Dear Secretary Burgum:
We write to condemn the firing of over 2,300 Department of the Interior (DOI) employees, particularly those based in Colorado. The 6,000 DOI professionals in Colorado fill a critical role, not just within DOI but in communities across our state. DOI employees protect our public lands, fulfill our trust responsibilities to Tribes, conserve wildlife resources, support access to recreation on some of our state’s most beautiful landscapes, and manage land for grazing, energy, mining, and other activities. A robust workforce is critical to fulfilling DOI’s mission to steward our natural resources and cultural heritage. We urge you to promptly reinstate the terminated employees in Colorado and across the country.
DOI employees manage and conserve the resources that are an essential part of what makes Colorado so special – including our 13 National Park Service (NPS) units, 8.3 million acres of public lands managed by the Bureau of Land Management (BLM), and 8 wildlife refuges managed by the U.S. Fish and Wildlife Service. These workers keep our lands accessible to the public and help boost our state’s $14 billion recreational economy. Already, the repercussions of the terminations are evident at Florissant Fossil Beds National Monument in Colorado, which now needs to close two days a week due to a lack of staffing. Blanket dismissals of NPS staff and other land management employees will continue to have a direct effect on public access for visitors statewide, as well as on the businesses in gateway communities surrounding federal lands.
The decision to fire these employees will reverberate throughout Colorado’s economy and across the places and resources the agency is meant to protect nationwide. DOI’s land management employees often work in rural areas, where communities are tight-knit and often tied closely to the land – and workforce impacts will ripple across those local economies. In many places across Colorado, land management agencies are already challenged by the recruitment and retention of employees in remote areas, including those with a high cost of living. This unjust termination of employees will make management of lands in those areas all the more difficult.
Just as the land managers in the field are critical to stewardship of our resources, so are the thousands of DOI scientists, grant managers, engineers, and other professionals based out of the Denver Federal Center. The agency’s decreased capacity from firing these employees is compounded by the administration’s recent hiring freeze and the 2,700 DOI employees that accepted the administration’s “Fork in the Road” deferred resignation offer. The current volatility and uncertainty affect DOI’s workforce as a whole, not just those who were fired – and that in turn threatens both our economy and Coloradans’ access to the places they love.
We also object strongly to the fact that many who were terminated in this mass firing were told they were dismissed for performance reasons, regardless of the employees’ actual performance.

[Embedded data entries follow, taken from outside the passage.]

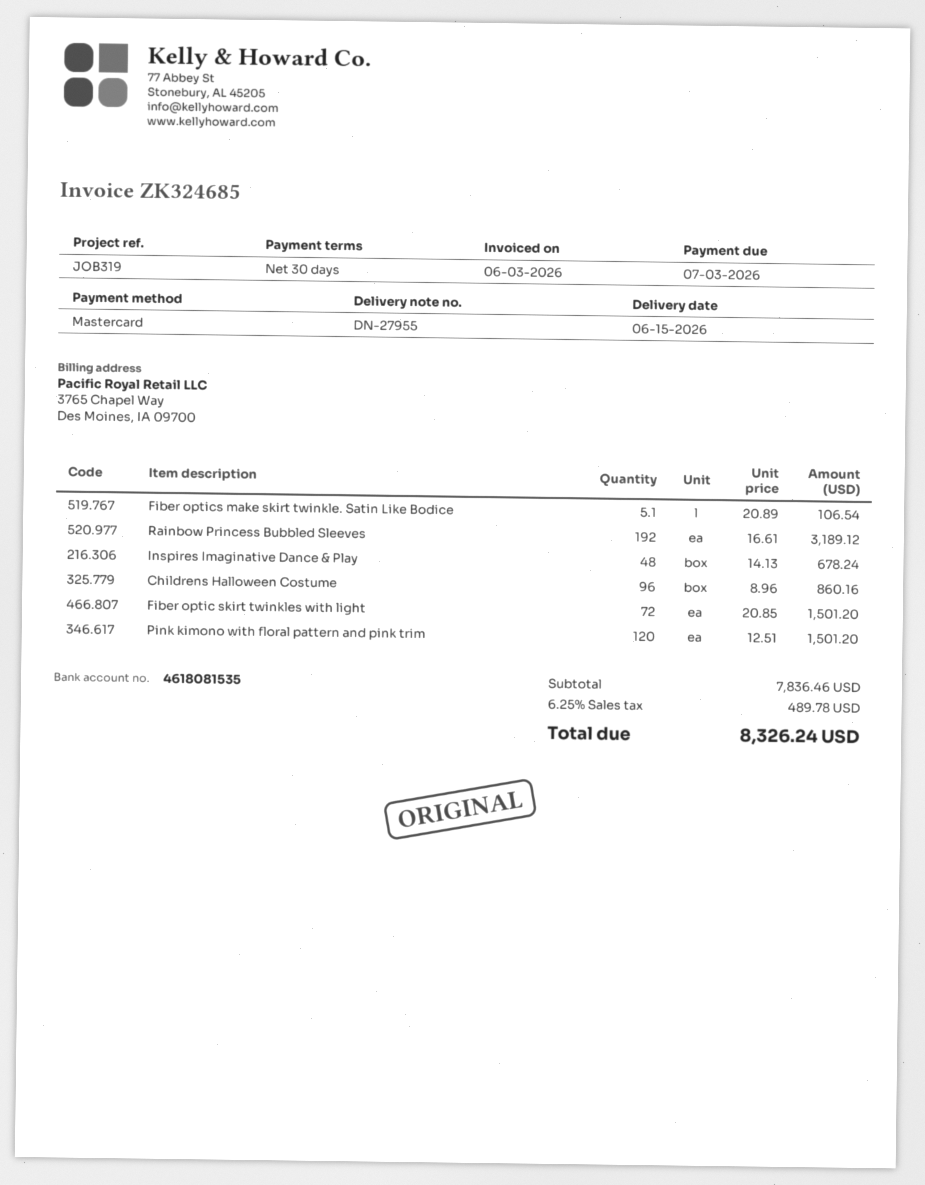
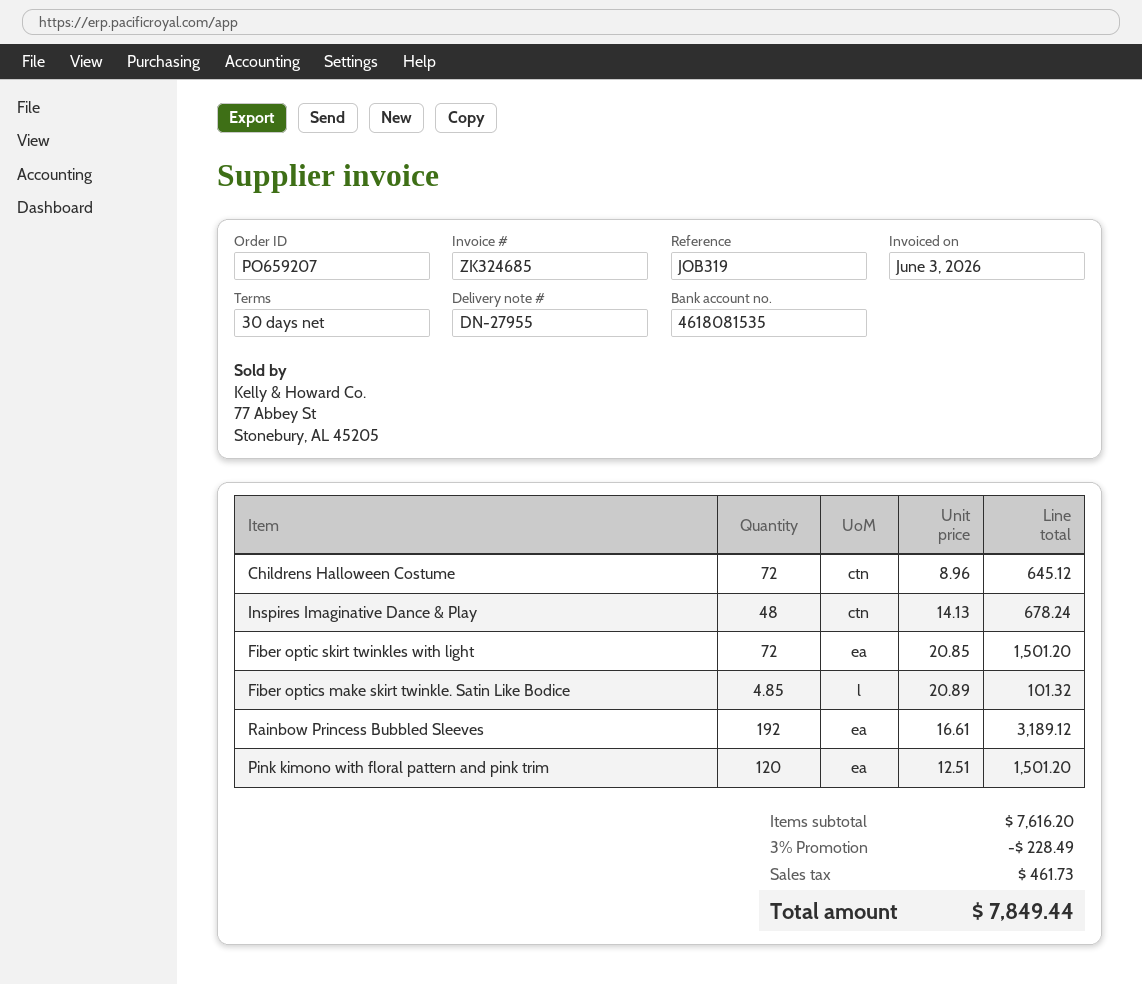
Fiber optics make skirt twinkle. Satin Like Bodice: 5.1 x 20.89 = 106.54 -> 4.85 x 20.89 = 101.32
Childrens Halloween Costume: 96 x 8.96 = 860.16 -> 72 x 8.96 = 645.12
subtotal: 7836.46 -> 7616.20
discount: none -> 3% = 228.49
tax: 489.78 -> 461.73
total: 8326.24 -> 7849.44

The probationary employees who were fired range from those who joined the DOI workforce within the past year, bringing fresh enthusiasm and perspectives, to those with such strong experience that they were recently promoted. Without these employees, the administration will not be able to process permits for activities on public land, including for grazing and energy production. DOI capacity for building our wildfire resilience and protecting our headwaters will diminish. The indiscriminate and short-sighted nature of the firings will hamper the overall mission of the DOI, with the public and our natural resources bearing the brunt of this decision.
DOI’s recent terminations hold serious on-the-ground consequences for our lands, waters, communities, Tribes, ranchers, and our state’s broader economy. We urge you to reinstate the recently terminated employees in their positions immediately.